About the failing tests
The test suite has accumulated failures across three separate subsystems over multiple release cycles. Some failures date back to the original prototype; others were introduced during the V1→V2 migration. Attempts to fix any single category of failure have historically caused regressions in the other categories, leading to a standing policy of "don't touch the evaluator unless absolutely necessary."

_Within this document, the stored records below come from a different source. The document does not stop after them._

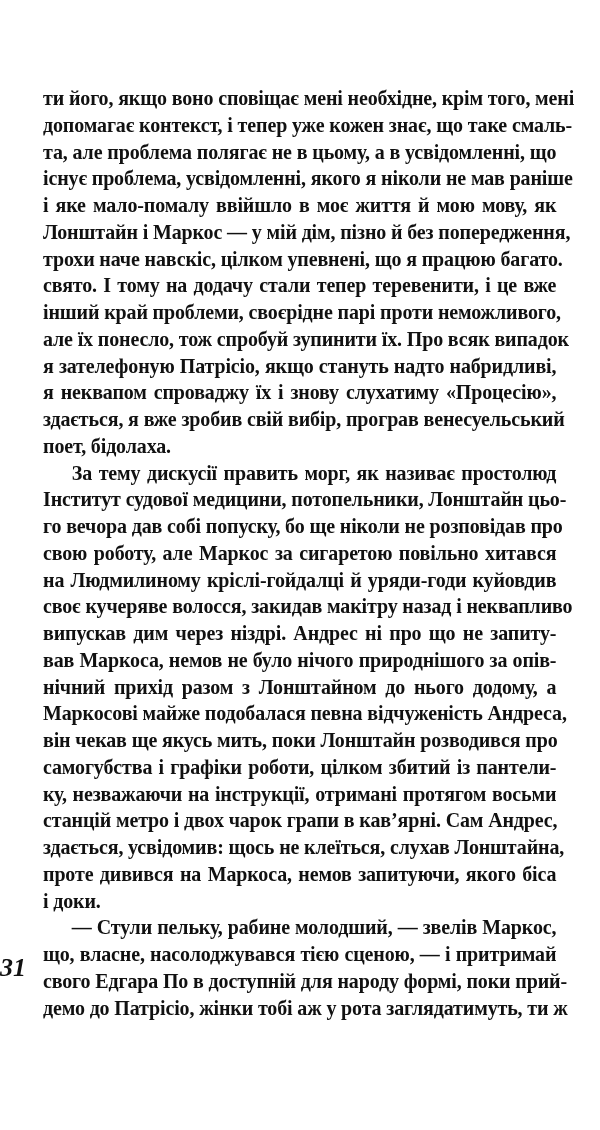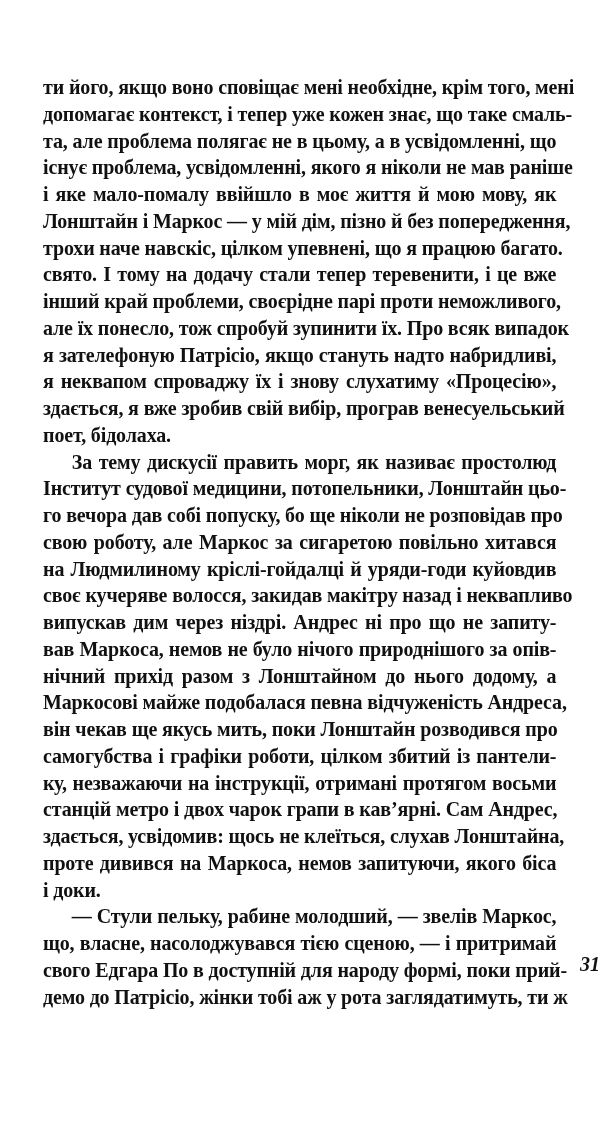--- a/index.html
+++ b/index.html
@@ -11,21 +11,21 @@
     width: 600px;
     height: 1130px;
     position: relative;
     overflow: hidden;
     color: #111111;
     font-family: "Liberation Serif", "DejaVu Serif", serif;
   }
   .page {
     position: absolute;
     left: 43px;
-    top: 74px;
+    top: 85px;
     width: 514px;
   }
   .line {
     display: block;
     height: 26.75px;
     line-height: 26.75px;
     font-size: 21.5px;
     font-weight: bold;
     white-space: nowrap;
     text-align: justify;
@@ -39,22 +39,22 @@
     text-align-last: left;
   }
   .line.indent {
     text-indent: 31px;
   }
   .page-number {
     position: absolute;
     left: 0;
     width: 600px;
     top: 953px;
-    text-align: right;
-    font-size: 20px;
+    text-align: left;
+    font-size: 26px;
     font-style: italic;
     font-weight: bold;
     font-family: "Liberation Serif", "DejaVu Serif", serif;
     color: #111111;
   }
 </style>
 </head>
 <body>
 
 <div class="page">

The failures span arithmetic, control flow, and variable management —
suggesting that the root causes may be interconnected through the shared
_eval_node_dispatch_v2 dispatch chain. Changing any operator's behavior
can cascade into unexpected test results elsewhere.
Architecture
evilang/
├── __init__.py # Public API
├── __main__.py # CLI entry point
├── tokens.py # Token types, precedence tables, runtime semantics
├── lexer.py # Lexer V1 + V2
├── parser.py # Parser V1 + V2
├── nodes.py # AST node definitions + utilities
├── eval.py # Evaluator V1 + V2
└── errors.py # Error type hierarchy
The V1/V2 split exists because the codebase underwent a migration in 2024-Q3 that was never completed. V1 classes are kept for backward compatibility. V2 classes contain the actual logic. Both versions delegate to each other.
Known issues
-
Integer arithmetic precision: The evaluator uses Python's native integer operations, which are arbitrary-precision. Certain arithmetic edge cases (particularly involving negative intermediate values in chained expressions) may produce results that differ from fixed-width integer languages.
-
Function call argument evaluation: Arguments are evaluated left-to-right via a list comprehension before parameter binding. This means argument N+1 sees any _vars modifications made during argument N's evaluation.
-
The
%symbol is overloaded: It serves as both the while-loop keyword and the modulo operator. The parser disambiguates by context. -
ReturnSignal as control flow: Using exceptions for function return is a known anti-pattern. The try/except/finally structure in function calls is fragile — adding cleanup logic to the finally block can interact badly with ReturnSignal unwinding through nested calls.
-
AST depth limits:
_max_expression_depth(50) and_max_exec_depth(200) are arbitrary. Deeply nested code will hit them.
Contributing
Don't. This codebase is 18 months of accumulated technical debt. If you must:
- Never delete code — add a V3
- Comments describe intent, not behavior
- If a test fails, the test and the code might both be wrong
- Naming conventions vary by module (this is historical, not a bug)
License
Unlicensed. You shouldn't use this for anything important.